Theme: Understanding the impact of harm, fear, and family secrets.

Purpose: Explore shame, secrecy, survival roles, and boundaries.

Safety Reminder: No one is required to share details of abuse. Members may name patterns without describing events.

Patterns to Investigate

Journaling Questions

  1. What forms of harm or fear existed in my family system?
  2. Was I allowed to say when something hurt me?
  3. Did my family protect the vulnerable, or protect the image of the family?
  4. Did I learn to stay silent to survive?
  5. Was I blamed for things that were not my fault?
  6. Did I become the helper, hero, scapegoat, invisible one, rebel, or peacekeeper?
  7. What part of me still carries shame that does not belong to me?
  8. What boundaries were missing in my family?
  9. What boundaries do I need now?
  10. What would it mean to believe: “What happened was not my fault”?
Week 5

Control, Perfectionism, OCD Behavior & Family Rules

Theme: Seeing how control becomes a way to manage fear.

Purpose: Explore control, perfectionism, obsessive behavior, rigid rules, and image management.

Patterns to Investigate

Journaling Questions

  1. What rules did my family live by, spoken or unspoken?
  2. Was perfection expected in my family?
  3. How were mistakes handled?
  4. Did I learn that being good, useful, quiet, or successful made me lovable?
  5. Where do I still try to control people or outcomes?
  6. What fear is underneath my need to control?
  7. What happens inside me when things feel uncertain?
  8. Do I use order, planning, work, or perfectionism to avoid feelings?
  9. What part of me believes everything will fall apart if I let go?
  10. What would surrender look like in one area of my life?
Week 6

Integration, Codependency Patterns & Breaking Cycles

Theme: Connecting the past to present-day recovery.

Purpose: Identify inherited patterns and choose new recovery behaviors.

Patterns to Investigate

Journaling Questions

  1. What family patterns do I now see more clearly?
  2. Which patterns have I repeated in my own relationships?
  3. Which patterns have I tried to avoid but still carry emotionally?
  4. What role did I play in my family system?
  5. How does that role still show up today?
  6. What codependent behaviors helped me survive but no longer serve me?
  7. What part of me is afraid to change?
  8. What part of me is ready to heal?
  9. What cycle am I willing to interrupt?
  10. What new recovery behavior can I practice this week?

Integration Exercise

In my family, I learned that love meant

In my family, I learned that emotions were

In my family, I learned that my role was

Today, I am learning that love can be

Today, I am allowed to feel

Today, I no longer have to

The cycle I am choosing to break is

Completion Exercise

Final Reflection Letter

Dear Self,

I see now that some of the patterns I carried did not begin with me. I honor the parts of me that learned to survive. I thank the parts of me that protected me. I am no longer here to shame myself for what I had to do to feel safe.

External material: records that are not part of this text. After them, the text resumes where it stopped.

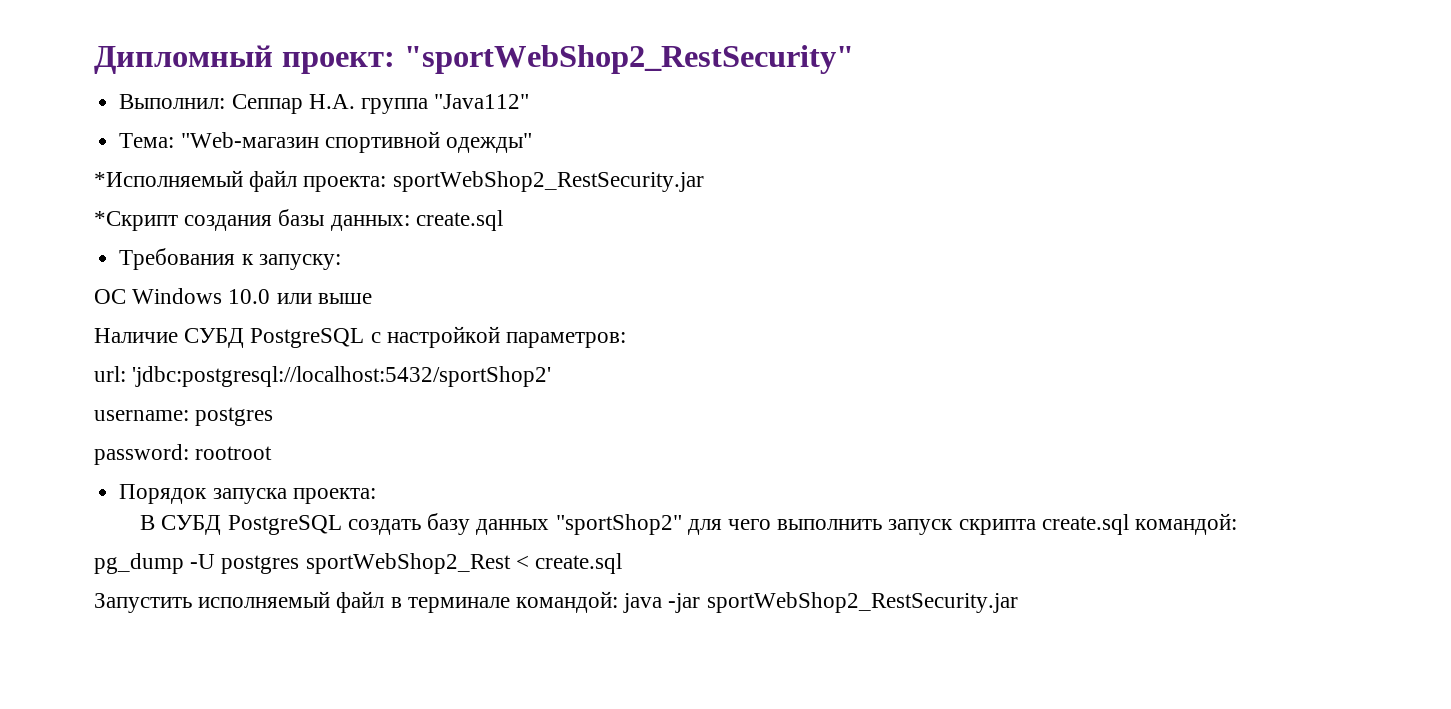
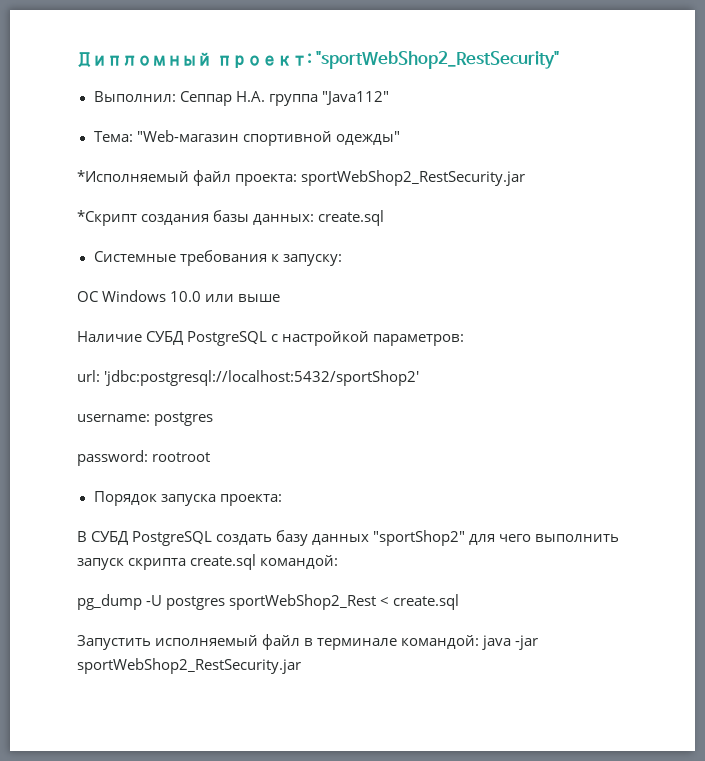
- Требования к запуску:
+ Системные требования к запуску:

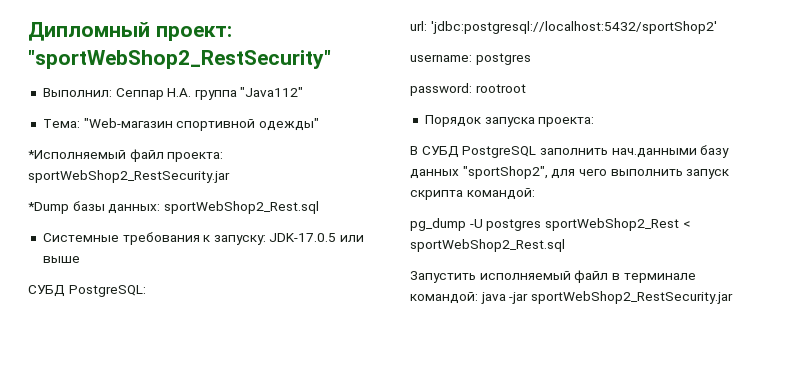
- *Скрипт создания базы данных: create.sql
+ *Dump базы данных: sportWebShop2_Rest.sql
- Системные требования к запуску:
- OC Windows 10.0 или выше
+ Системные требования к запуску: JDK-17.0.5 или выше
- Наличие СУБД PostgreSQL с настройкой параметров:
+ СУБД PostgreSQL:
- В СУБД PostgreSQL создать базу данных "sportShop2" для чего выполнить запуск скрипта create.sql командой:
+ В СУБД PostgreSQL заполнить нач.данными базу данных "sportShop2", для чего выполнить запуск скрипта командой:
- pg_dump -U postgres sportWebShop2_Rest < create.sql
+ pg_dump -U postgres sportWebShop2_Rest < sportWebShop2_Rest.sql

Today, I am learning a new way.

The family pattern I am becoming aware of is

The part of me that needs compassion is

The behavior I am ready to release is

The boundary I am ready to practice is

The healing belief I want to carry forward is

I am allowed to heal.
I am allowed to change.
I am allowed to break cycles.
I am allowed to become more fully myself.

With compassion,

[Your Name]

Closing Intention

This work is not about blaming the past. It is about seeing clearly, honoring the parts of us that survived, releasing what no longer belongs to us, and choosing recovery one pattern at a time.